= Beginning of Section =
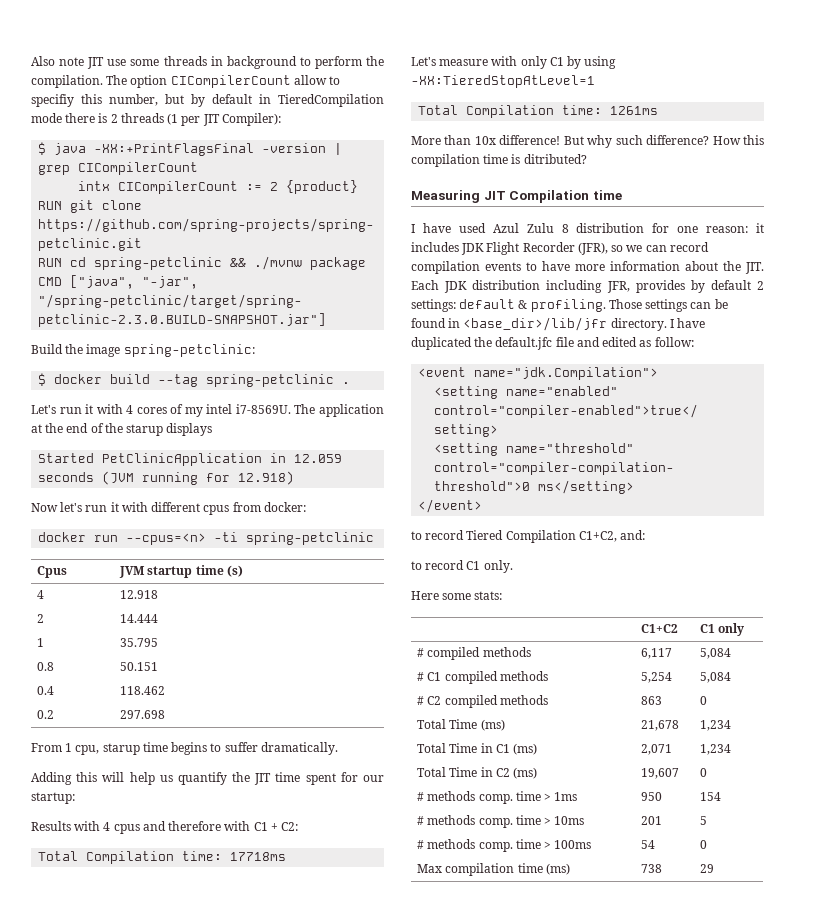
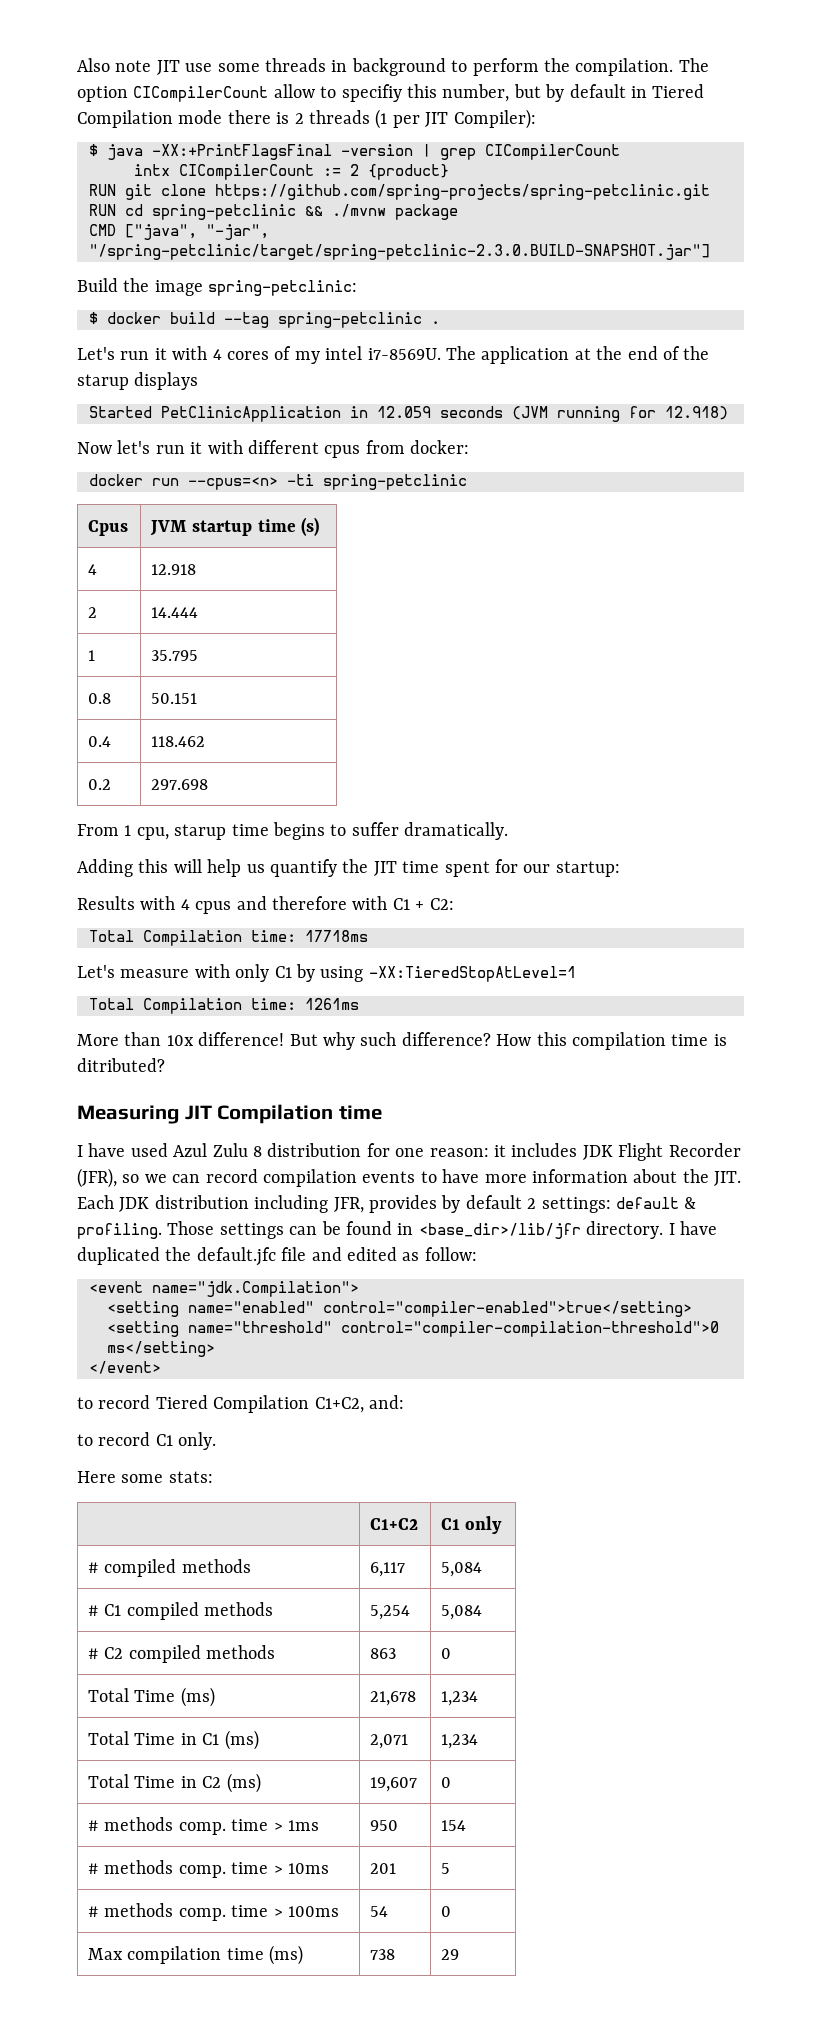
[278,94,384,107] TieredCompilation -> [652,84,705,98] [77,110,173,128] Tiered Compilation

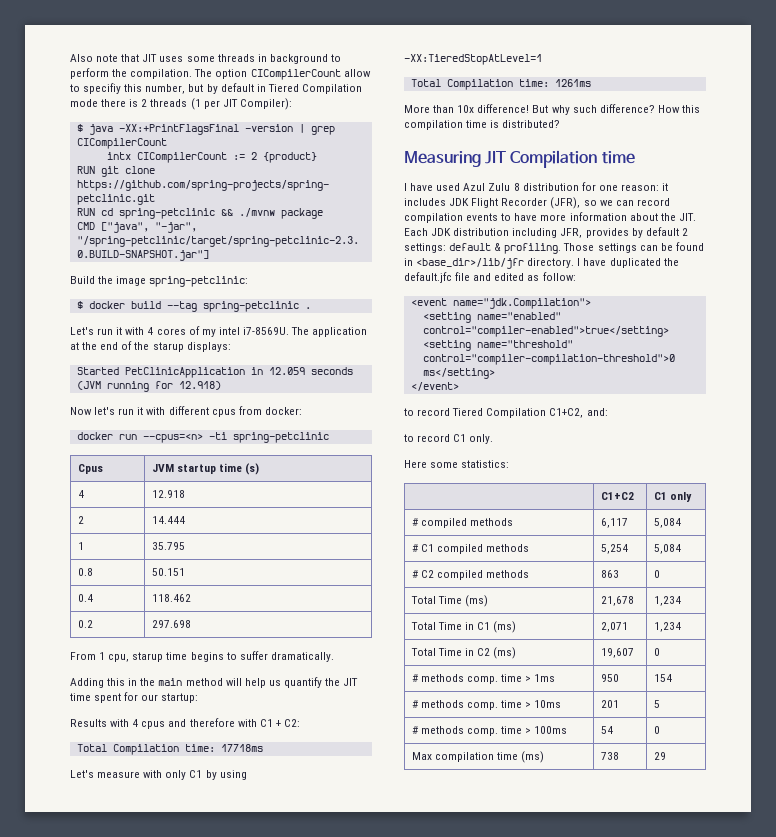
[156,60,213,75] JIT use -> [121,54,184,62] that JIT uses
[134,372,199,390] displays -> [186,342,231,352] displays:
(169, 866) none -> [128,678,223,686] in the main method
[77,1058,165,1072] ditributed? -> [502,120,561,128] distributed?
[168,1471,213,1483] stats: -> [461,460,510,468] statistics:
= End of Section =
◆ Task item
Write out, exactly as they appear, the lines from the one containing "[134,372,199,390] displays ->" through the last line of the records above, both included, and nothing more.

◆ Solution for this exercise
[134,372,199,390] displays -> [186,342,231,352] displays:
(169, 866) none -> [128,678,223,686] in the main method
[77,1058,165,1072] ditributed? -> [502,120,561,128] distributed?
[168,1471,213,1483] stats: -> [461,460,510,468] statistics:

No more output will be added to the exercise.